Work required. What you produce should match the records below precisely, except that images are removed.

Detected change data
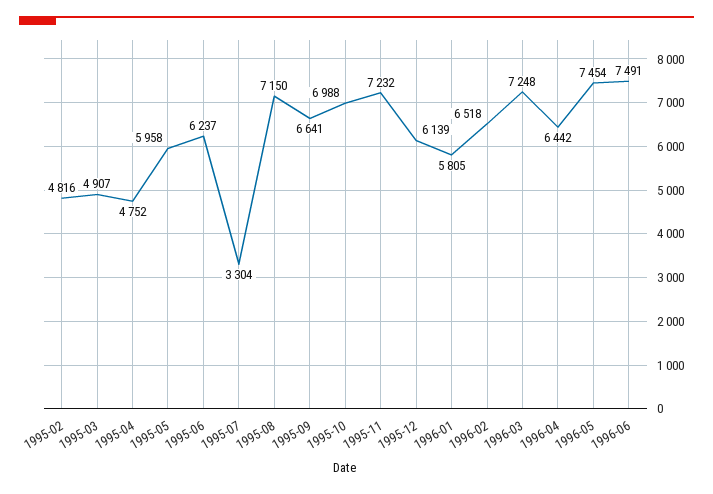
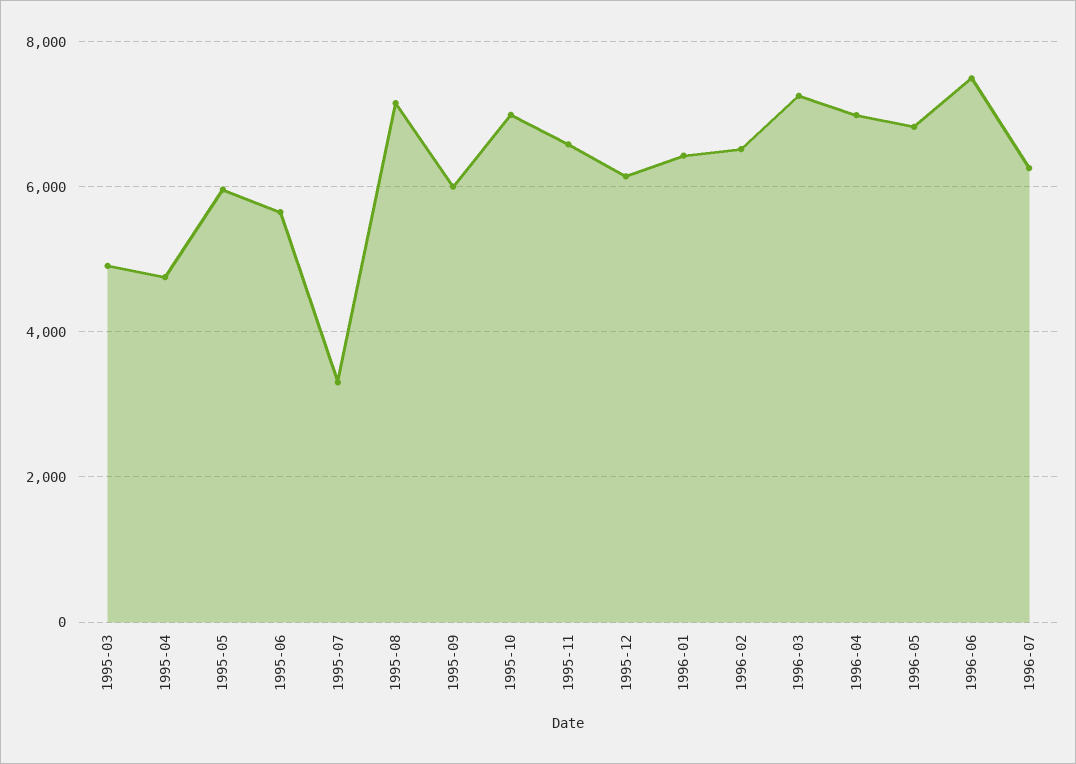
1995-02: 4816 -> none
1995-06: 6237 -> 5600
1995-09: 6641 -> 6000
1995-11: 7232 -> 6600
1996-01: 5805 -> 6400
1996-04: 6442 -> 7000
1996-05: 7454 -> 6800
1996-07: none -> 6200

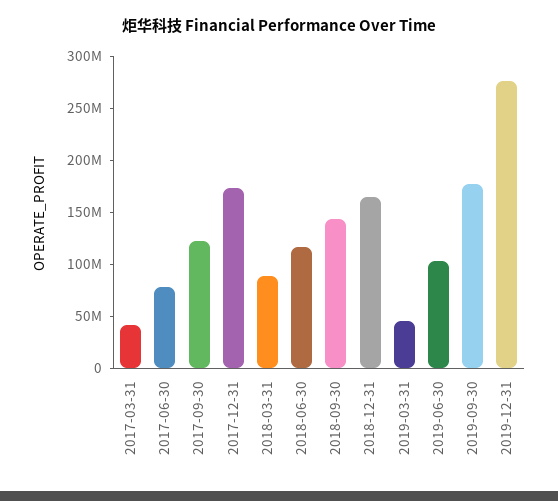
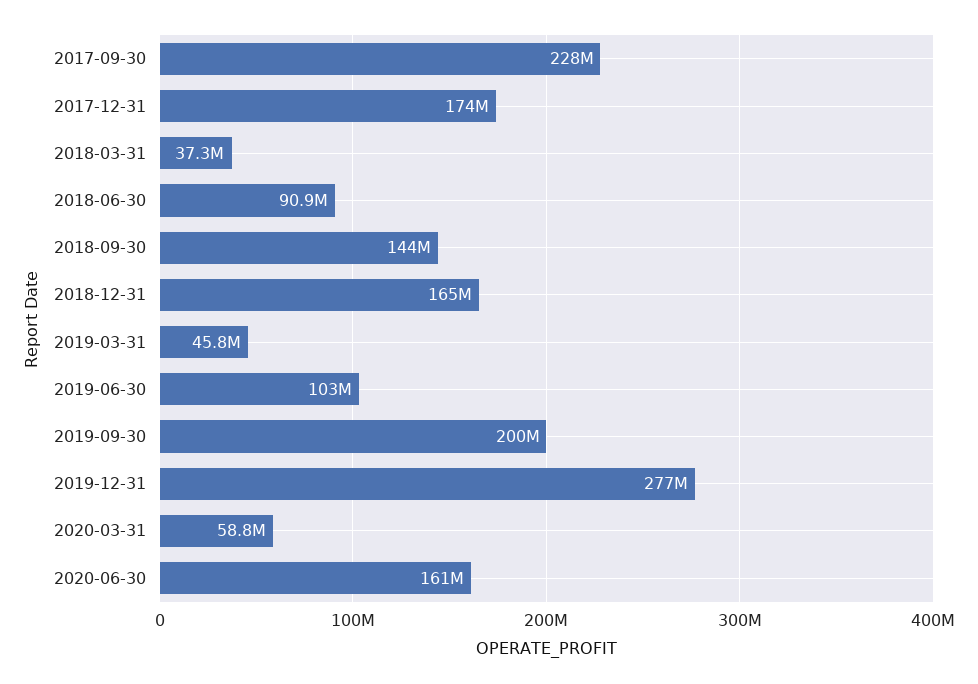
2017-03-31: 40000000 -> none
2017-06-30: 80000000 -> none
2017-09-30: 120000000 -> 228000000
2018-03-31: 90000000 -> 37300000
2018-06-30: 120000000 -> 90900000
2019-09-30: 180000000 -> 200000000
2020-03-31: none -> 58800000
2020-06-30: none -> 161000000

Answer space.
1995-02: 4816 -> none
1995-06: 6237 -> 5600
1995-09: 6641 -> 6000
1995-11: 7232 -> 6600
1996-01: 5805 -> 6400
1996-04: 6442 -> 7000
1996-05: 7454 -> 6800
1996-07: none -> 6200

2017-03-31: 40000000 -> none
2017-06-30: 80000000 -> none
2017-09-30: 120000000 -> 228000000
2018-03-31: 90000000 -> 37300000
2018-06-30: 120000000 -> 90900000
2019-09-30: 180000000 -> 200000000
2020-03-31: none -> 58800000
2020-06-30: none -> 161000000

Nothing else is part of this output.